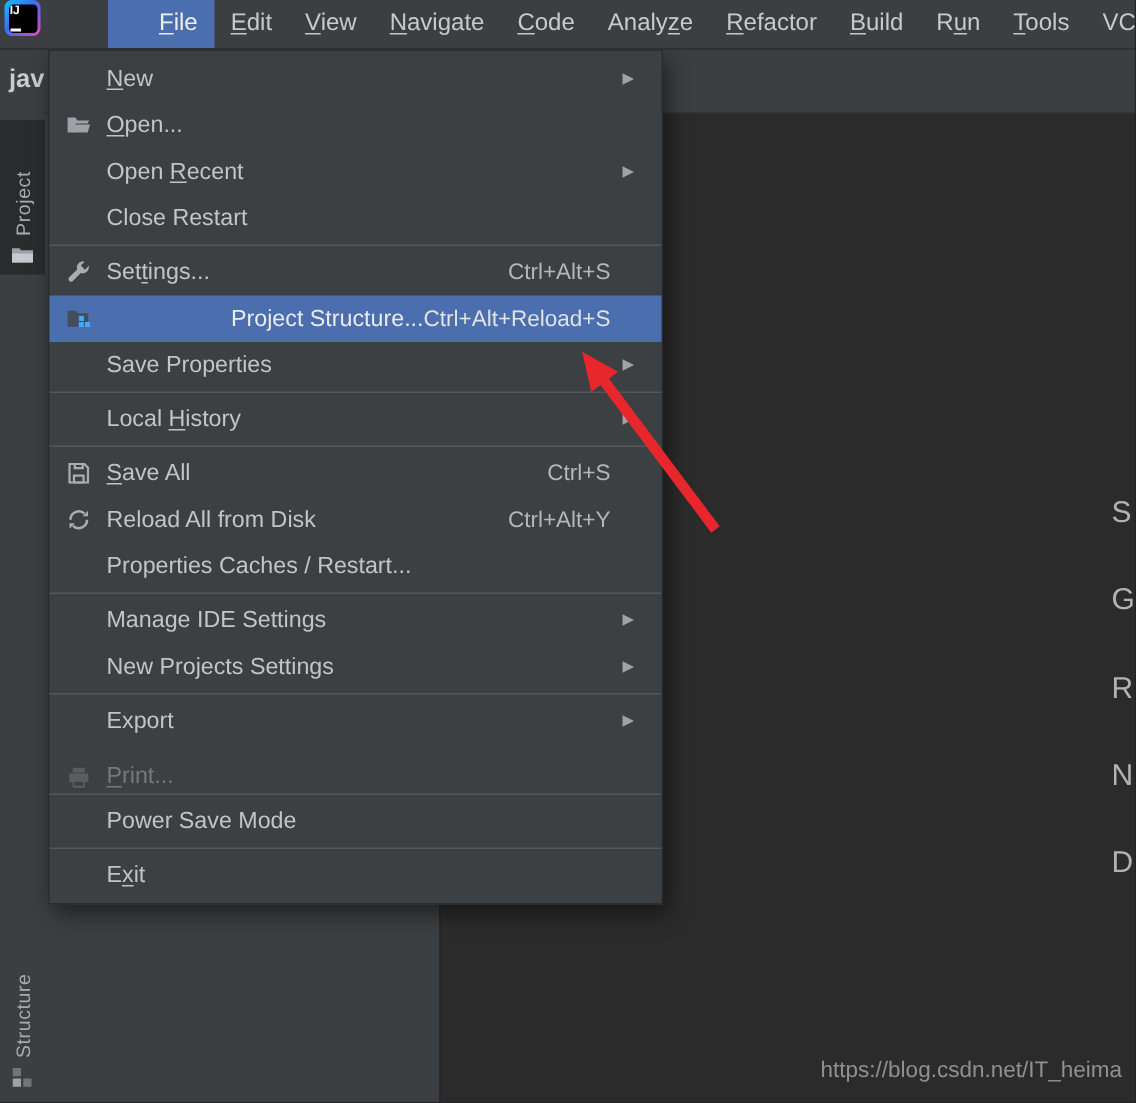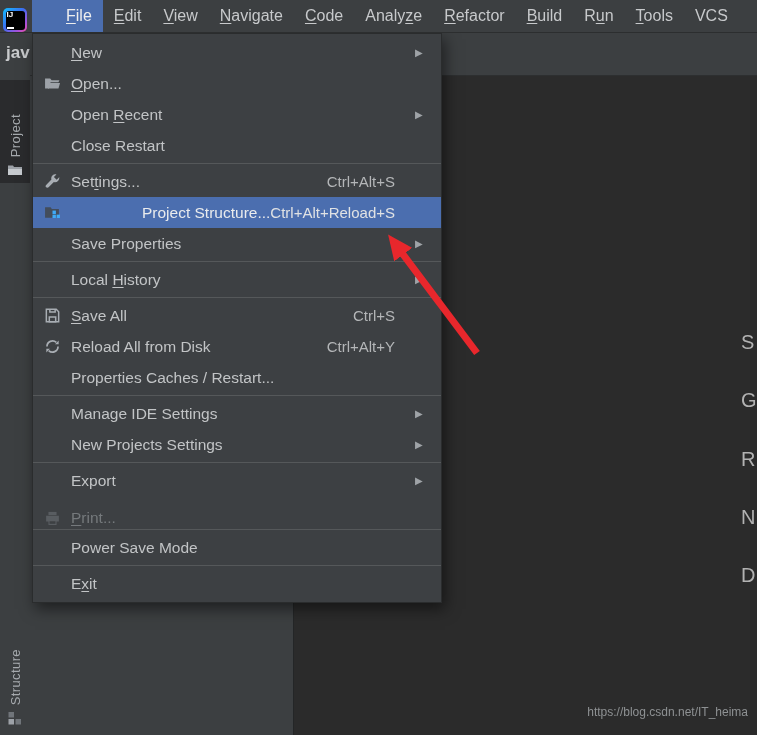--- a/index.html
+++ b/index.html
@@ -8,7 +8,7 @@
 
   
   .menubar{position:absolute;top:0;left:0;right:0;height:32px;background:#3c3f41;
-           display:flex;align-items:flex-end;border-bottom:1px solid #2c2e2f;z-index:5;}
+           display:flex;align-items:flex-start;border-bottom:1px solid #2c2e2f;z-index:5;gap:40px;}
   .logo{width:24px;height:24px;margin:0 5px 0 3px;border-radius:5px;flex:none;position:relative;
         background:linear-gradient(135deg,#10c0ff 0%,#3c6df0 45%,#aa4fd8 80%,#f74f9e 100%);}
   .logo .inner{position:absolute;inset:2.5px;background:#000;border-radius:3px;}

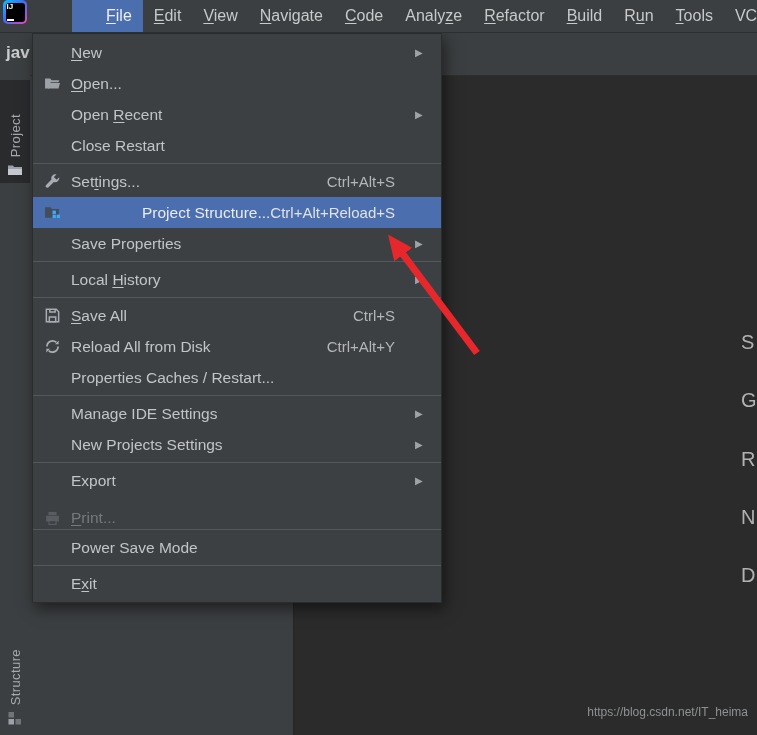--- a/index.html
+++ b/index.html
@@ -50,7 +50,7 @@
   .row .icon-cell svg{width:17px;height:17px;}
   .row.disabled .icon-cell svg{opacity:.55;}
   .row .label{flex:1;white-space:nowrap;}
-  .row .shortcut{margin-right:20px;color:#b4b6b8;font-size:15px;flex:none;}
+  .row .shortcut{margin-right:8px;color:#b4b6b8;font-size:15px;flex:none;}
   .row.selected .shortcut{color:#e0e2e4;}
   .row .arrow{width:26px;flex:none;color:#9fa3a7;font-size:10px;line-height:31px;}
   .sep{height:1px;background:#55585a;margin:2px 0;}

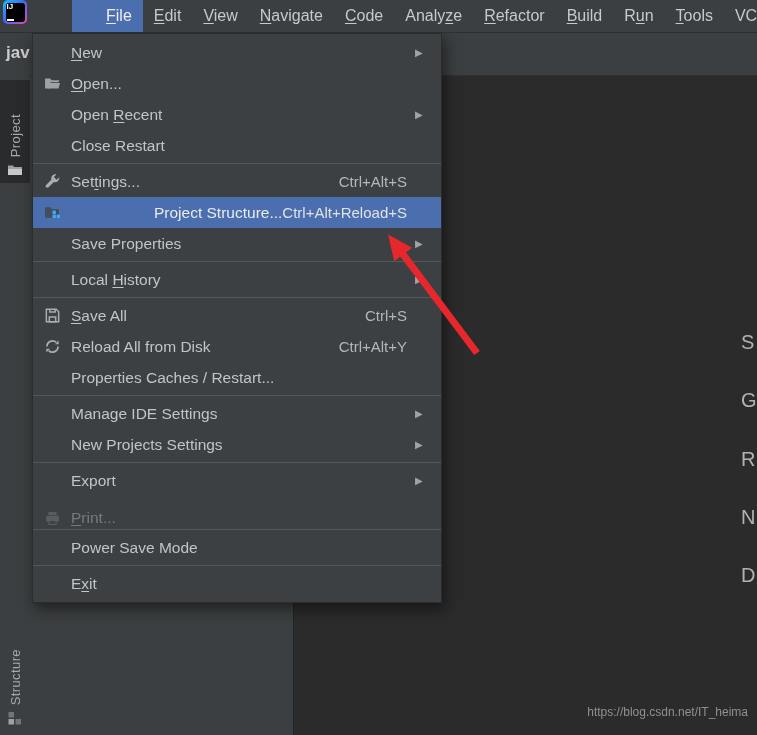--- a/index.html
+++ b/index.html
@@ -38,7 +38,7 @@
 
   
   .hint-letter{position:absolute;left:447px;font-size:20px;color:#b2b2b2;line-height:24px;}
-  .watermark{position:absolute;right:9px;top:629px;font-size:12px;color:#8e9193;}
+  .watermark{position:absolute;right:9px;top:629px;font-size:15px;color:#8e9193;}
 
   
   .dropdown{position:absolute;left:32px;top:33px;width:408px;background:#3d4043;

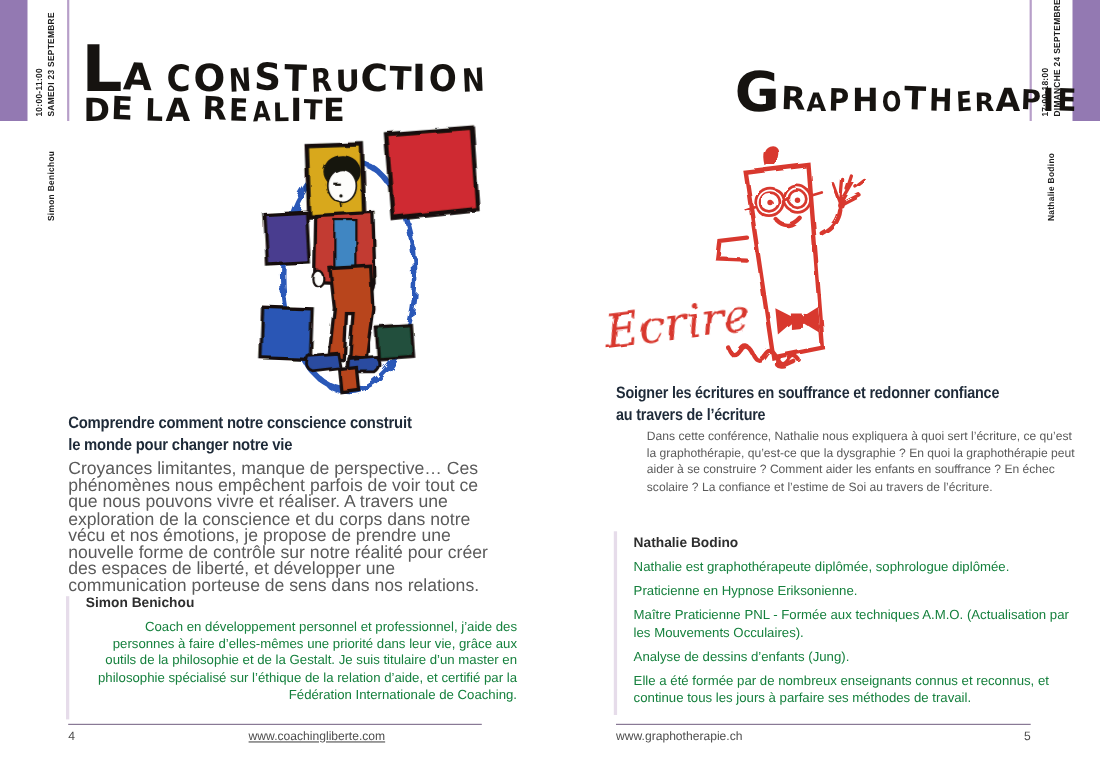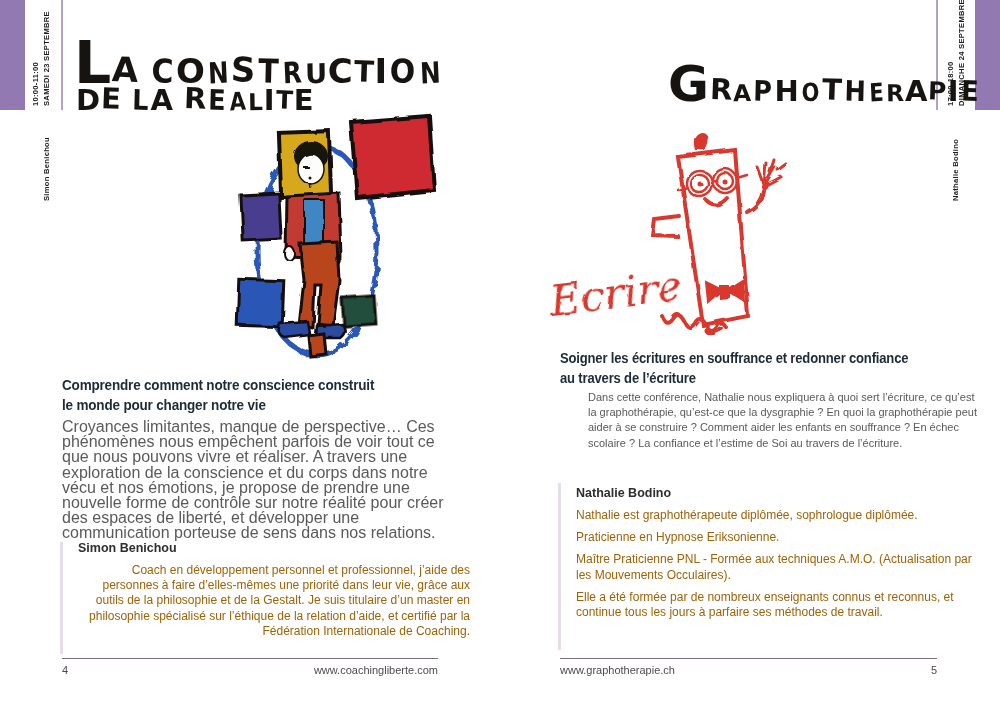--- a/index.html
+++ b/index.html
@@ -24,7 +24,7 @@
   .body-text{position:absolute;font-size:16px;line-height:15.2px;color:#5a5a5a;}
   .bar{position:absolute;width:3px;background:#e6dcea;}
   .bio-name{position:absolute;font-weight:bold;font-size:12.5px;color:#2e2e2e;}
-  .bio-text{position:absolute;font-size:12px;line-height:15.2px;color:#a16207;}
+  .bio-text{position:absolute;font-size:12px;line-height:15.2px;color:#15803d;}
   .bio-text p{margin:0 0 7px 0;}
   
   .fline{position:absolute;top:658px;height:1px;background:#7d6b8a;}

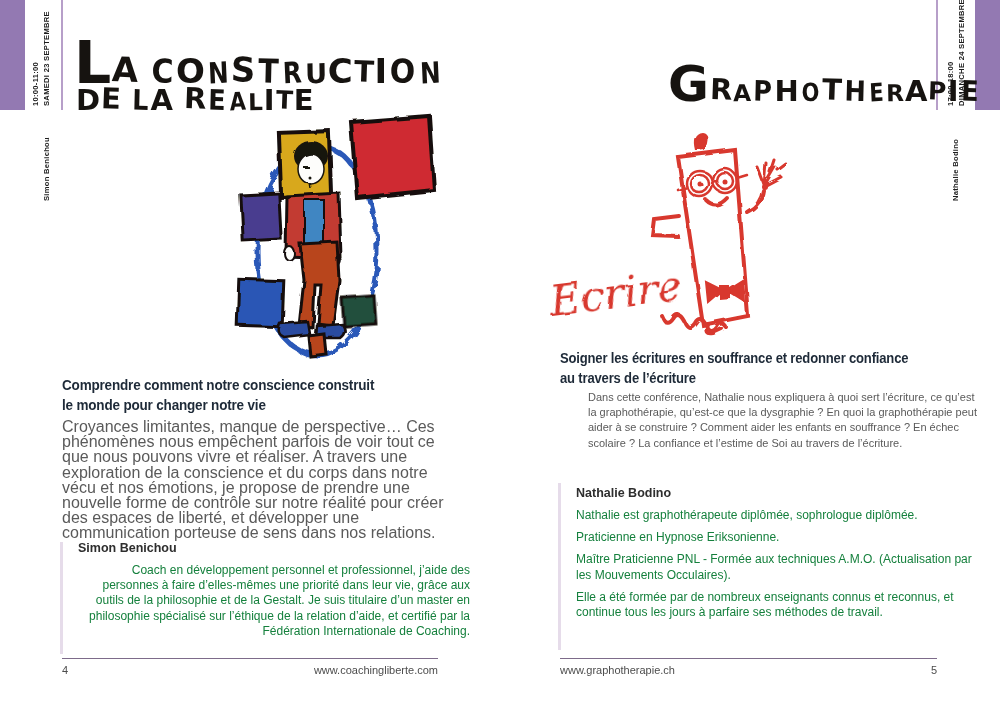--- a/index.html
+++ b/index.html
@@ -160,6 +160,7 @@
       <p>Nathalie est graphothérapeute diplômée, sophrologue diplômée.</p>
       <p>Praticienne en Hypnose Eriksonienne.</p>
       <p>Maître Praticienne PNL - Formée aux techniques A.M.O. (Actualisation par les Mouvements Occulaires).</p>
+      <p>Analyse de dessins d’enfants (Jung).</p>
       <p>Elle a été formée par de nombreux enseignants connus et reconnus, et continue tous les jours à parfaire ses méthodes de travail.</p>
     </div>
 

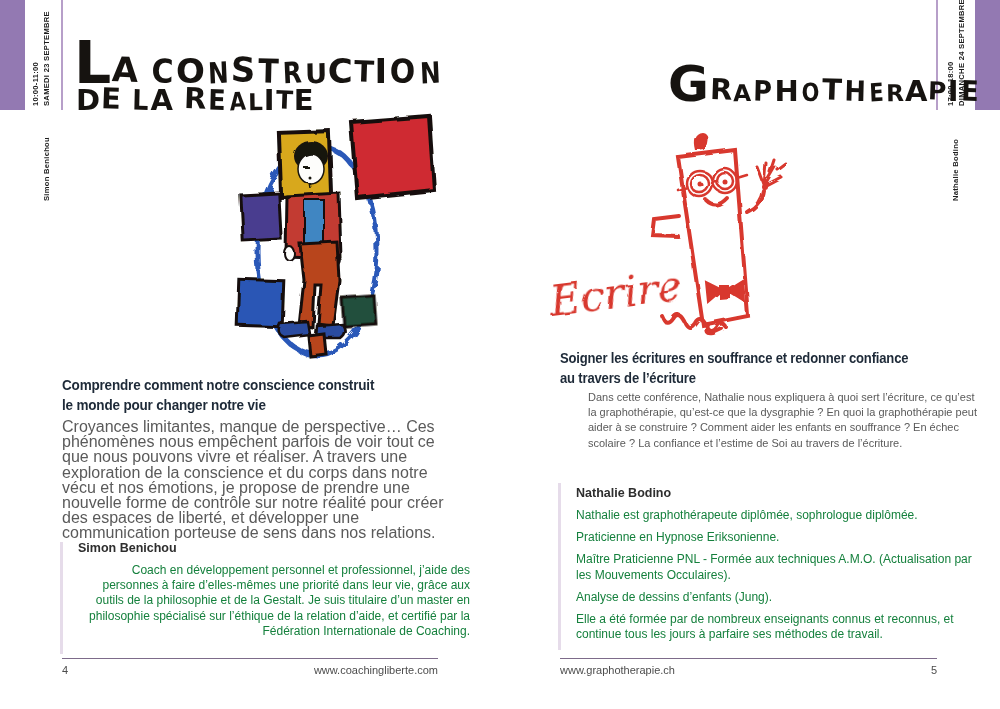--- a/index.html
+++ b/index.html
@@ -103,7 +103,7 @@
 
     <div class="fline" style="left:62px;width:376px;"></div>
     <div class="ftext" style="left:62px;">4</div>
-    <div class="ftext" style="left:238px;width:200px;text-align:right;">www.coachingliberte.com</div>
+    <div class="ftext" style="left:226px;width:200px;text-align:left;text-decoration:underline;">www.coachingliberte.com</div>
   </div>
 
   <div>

•••

§ Your objective: Write each entry again exactly, minus any images.

§ Response below:
--- a/index.html
+++ b/index.html
@@ -8,7 +8,7 @@
 
   
   .menubar{position:absolute;top:0;left:0;right:0;height:32px;background:#3c3f41;
-           display:flex;align-items:flex-end;border-bottom:1px solid #2c2e2f;z-index:5;}
+           display:flex;align-items:flex-start;border-bottom:1px solid #2c2e2f;z-index:5;gap:40px;}
   .logo{width:24px;height:24px;margin:0 5px 0 3px;border-radius:5px;flex:none;position:relative;
         background:linear-gradient(135deg,#10c0ff 0%,#3c6df0 45%,#aa4fd8 80%,#f74f9e 100%);}
   .logo .inner{position:absolute;inset:2.5px;background:#000;border-radius:3px;}

--- a/index.html
+++ b/index.html
@@ -50,7 +50,7 @@
   .row .icon-cell svg{width:17px;height:17px;}
   .row.disabled .icon-cell svg{opacity:.55;}
   .row .label{flex:1;white-space:nowrap;}
-  .row .shortcut{margin-right:20px;color:#b4b6b8;font-size:15px;flex:none;}
+  .row .shortcut{margin-right:8px;color:#b4b6b8;font-size:15px;flex:none;}
   .row.selected .shortcut{color:#e0e2e4;}
   .row .arrow{width:26px;flex:none;color:#9fa3a7;font-size:10px;line-height:31px;}
   .sep{height:1px;background:#55585a;margin:2px 0;}

--- a/index.html
+++ b/index.html
@@ -38,7 +38,7 @@
 
   
   .hint-letter{position:absolute;left:447px;font-size:20px;color:#b2b2b2;line-height:24px;}
-  .watermark{position:absolute;right:9px;top:629px;font-size:12px;color:#8e9193;}
+  .watermark{position:absolute;right:9px;top:629px;font-size:15px;color:#8e9193;}
 
   
   .dropdown{position:absolute;left:32px;top:33px;width:408px;background:#3d4043;

--- a/index.html
+++ b/index.html
@@ -24,7 +24,7 @@
   .body-text{position:absolute;font-size:16px;line-height:15.2px;color:#5a5a5a;}
   .bar{position:absolute;width:3px;background:#e6dcea;}
   .bio-name{position:absolute;font-weight:bold;font-size:12.5px;color:#2e2e2e;}
-  .bio-text{position:absolute;font-size:12px;line-height:15.2px;color:#a16207;}
+  .bio-text{position:absolute;font-size:12px;line-height:15.2px;color:#15803d;}
   .bio-text p{margin:0 0 7px 0;}
   
   .fline{position:absolute;top:658px;height:1px;background:#7d6b8a;}

--- a/index.html
+++ b/index.html
@@ -160,6 +160,7 @@
       <p>Nathalie est graphothérapeute diplômée, sophrologue diplômée.</p>
       <p>Praticienne en Hypnose Eriksonienne.</p>
       <p>Maître Praticienne PNL - Formée aux techniques A.M.O. (Actualisation par les Mouvements Occulaires).</p>
+      <p>Analyse de dessins d’enfants (Jung).</p>
       <p>Elle a été formée par de nombreux enseignants connus et reconnus, et continue tous les jours à parfaire ses méthodes de travail.</p>
     </div>
 

--- a/index.html
+++ b/index.html
@@ -103,7 +103,7 @@
 
     <div class="fline" style="left:62px;width:376px;"></div>
     <div class="ftext" style="left:62px;">4</div>
-    <div class="ftext" style="left:238px;width:200px;text-align:right;">www.coachingliberte.com</div>
+    <div class="ftext" style="left:226px;width:200px;text-align:left;text-decoration:underline;">www.coachingliberte.com</div>
   </div>
 
   <div>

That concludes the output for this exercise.